For the time being, de Pulford draws encouragement and inspiration from recent events in the iconography scene in Poland.

When de Pulford attended the Brussels Academy ten years ago she met a fellow student, a nun of the Monastic Communities of Jerusalem called Sister Mateusza Drewniak. After qualifying, the sister returned to Poland and set up an icon school in Warsaw affiliated to the Brussels Academy. The new school acted as a veritable mustard seed within Polish iconography teaching and has led to the creation of additional iconography schools.

“The growth of iconography [is] essentially a bottom-up movement, with the impetus coming primarily from the lay side, though with strong support in certain clergy circles, in particular more forward-thinking ones,” says Gobounova-Lomax. “We see what is happening as a natural development, that of people wanting to express their faith creatively, away perhaps from a certain traditional passivity, [and] experimenting with personal expressions of their Christian faith.”
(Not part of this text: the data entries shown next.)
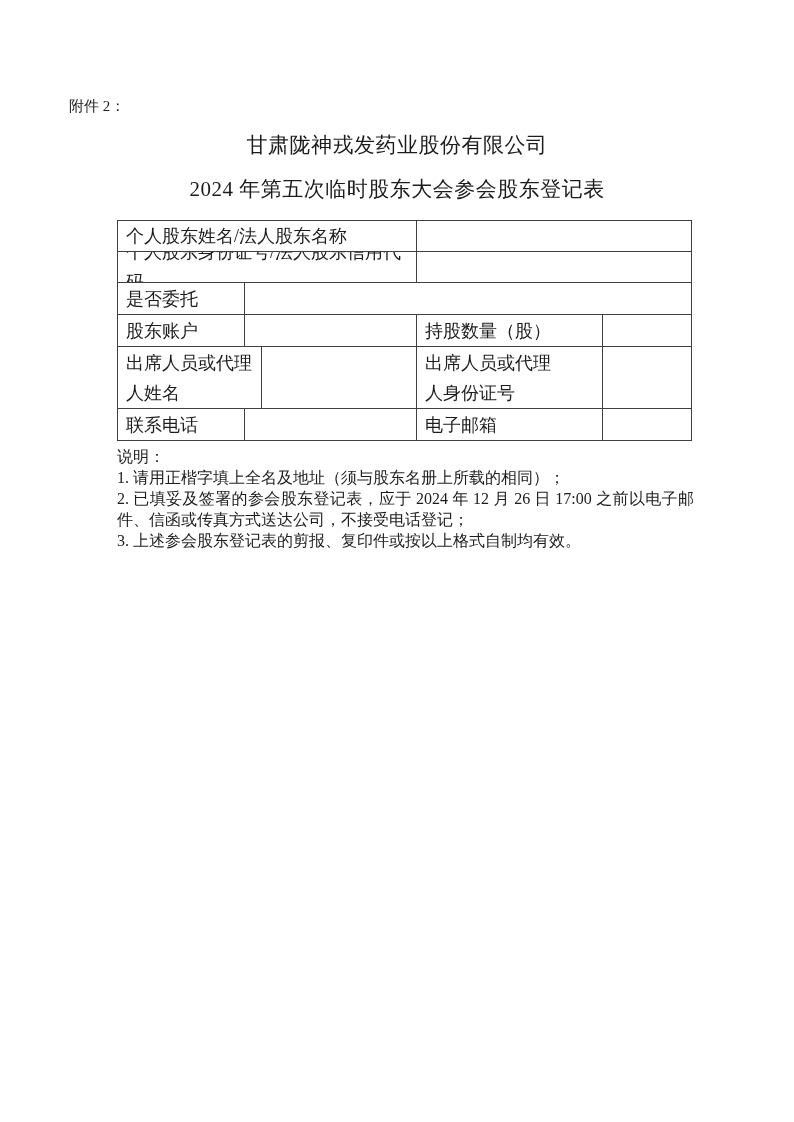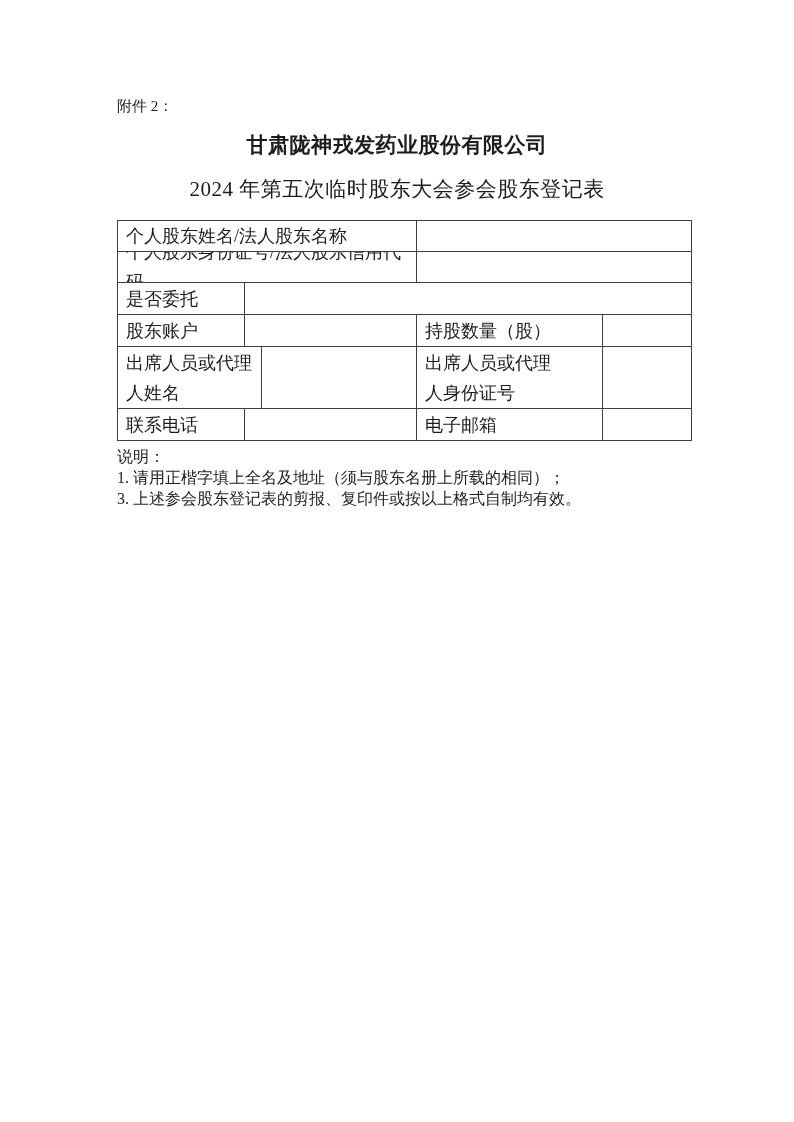"附件 2：" .attachment { margin: 96px 0 0 117px -> 96px 0 0 69px }
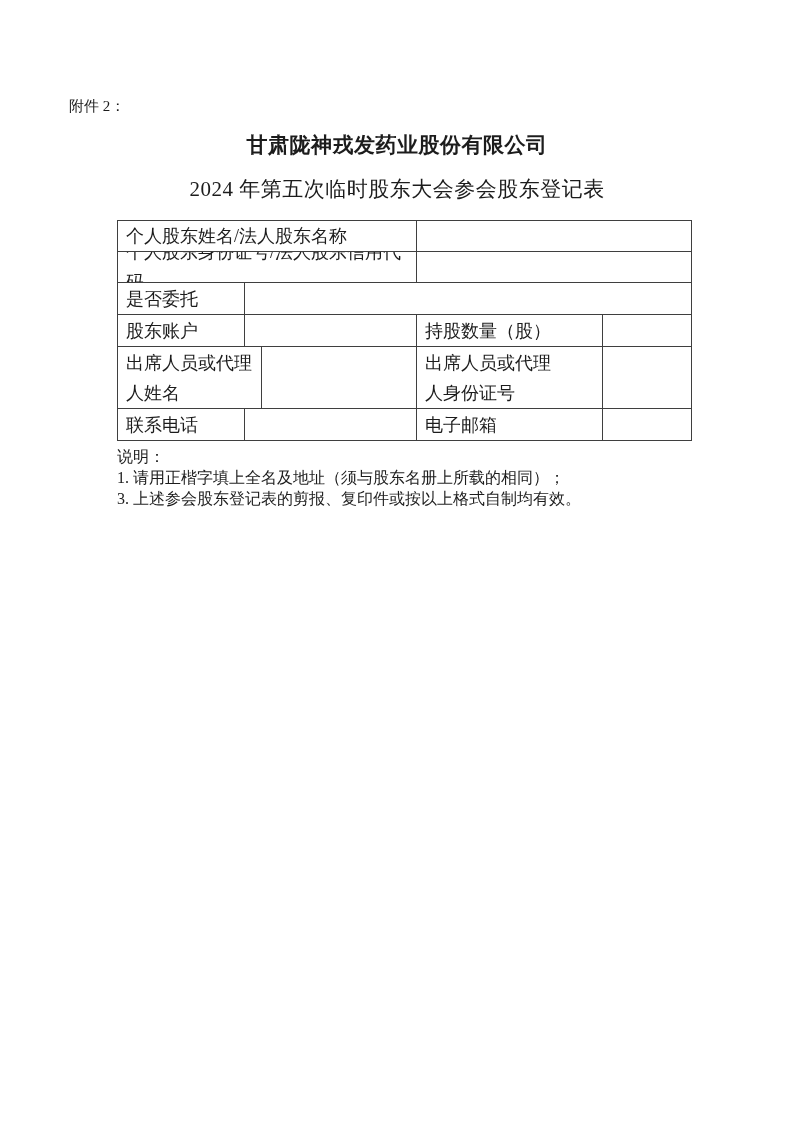"甘肃陇神戎发药业股份有限公司" .doc-title { font-weight: bold -> normal }
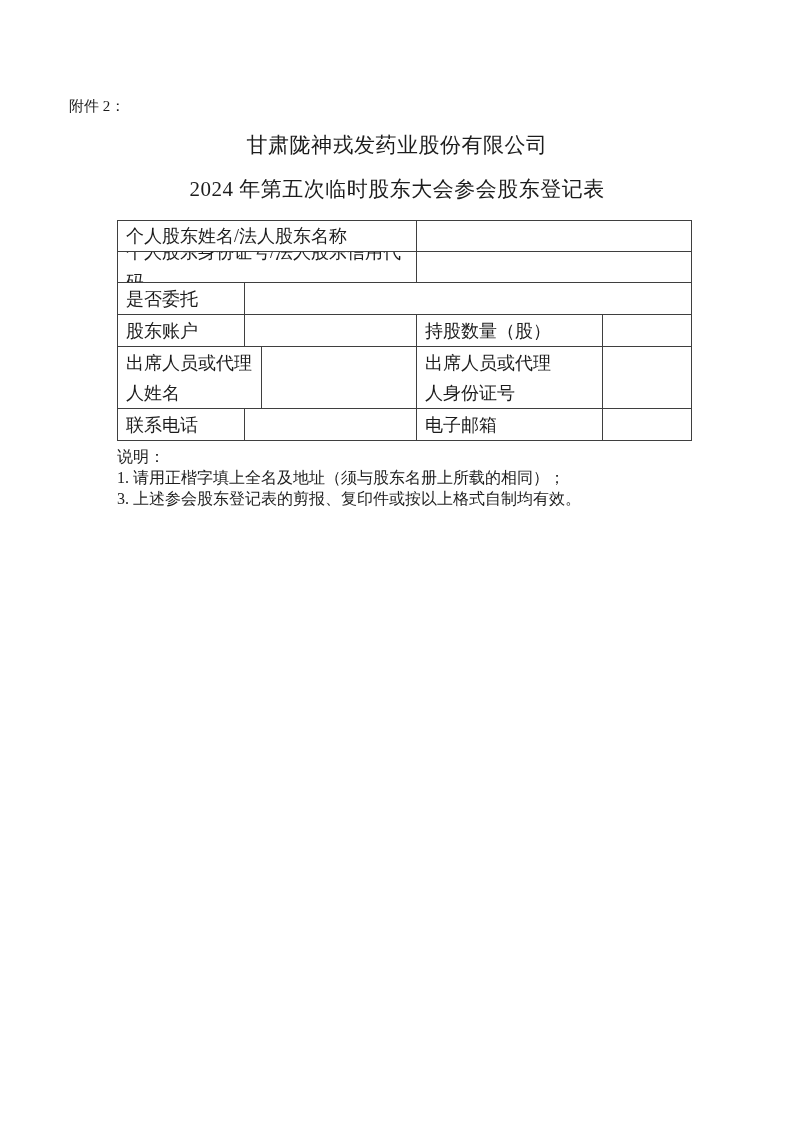"2. 已填妥及签署的参会股东登记表，应于 2024 年 12" div.note-item { html: none -> <div>2. 已填妥及签署的参会股东登记表，应于 2024 年 12 月 26 日 17:00 之前以电子邮件、信函或传真方式送达公司，不接受电话登记；</div> }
Gobounova-Lomax describes how “such creativity is fundamental in the way God has made man, even if we have been at times slow to admit and encourage it”. As a result, she says, “iconography, when practised properly, can be a powerful tool for personal spiritual development.”

As a result, she takes umbrage with how those of us in the UK tend to “consider the icon as a purely Eastern specificity, with a certain exoticism attached. This vision, propagated by the Russian post-1917 emigration, is is in direct opposition to my teaching. A key point of my school and my vision of the sacred image lies precisely its commonality to all the Church.”

She adds: “As to how icon painting will fare in the UK, once taught regularly and properly, it is difficult to
foretell. A major factor in both Poland and here in Belgium is the easy crossing of confessional
boundaries between Catholic and Orthodox. A resurgence in icon painting, as I said, can be a powerful tool for spiritual growth. And an encouragement to seek beauty and creativity in artistic endeavour of any kind.”

De Pulford notes that the iconography schools in Poland are Catholic and will be affiliated with the Ealing Abbey school once it is up and running, resulting in “the joy of its international network”.

The Polish connection is fitting given the words of Pope John Paul II back in 1987 on the 1200th anniversary of the Second Council of Nicaea:

“‘The growing secularisation of society shows that that it is becoming largely estranged from spiritual values, from the mystery of our salvation in Jesus Christ, from the reality of the world to come,” the Pope wrote. “Our most authentic tradition, which we share with our Orthodox brethren, teaches us that the language of beauty placed at the service of faith is capable of reaching people’s hearts and making them know from within the One whom we dare to represent in images, Jesus Christ, Son of God made man, ‘the same yesterday, today and forever’.”

The Pope also appealed to the Bishops of the Church to “maintain firmly the practice of proposing to the faithful the veneration of sacred images in the churches” and to “do everything so that more works of truly ecclesial quality may be produced”.

“These teachings point us to a vision where the Catholic faithful in England and Wales are able, increasingly, to venerate sacred images in their churches which are of a truly ecclesial quality,” de Pulford says. 

As with the iconography schools in Poland, the establishment of the Ealing Abbey iconography school represents “a new development in the Catholic Church in this country”, de Pulford says—one that is not linked to dispiriting trends, such as falling church attendance and lack of vocations, rather one that looks forward in hope. 

“I am hugely excited about this development in Poland,” de Pulford says. “If we can achieve a tenth of this dedication and enthusiasm, I will die a happy woman.”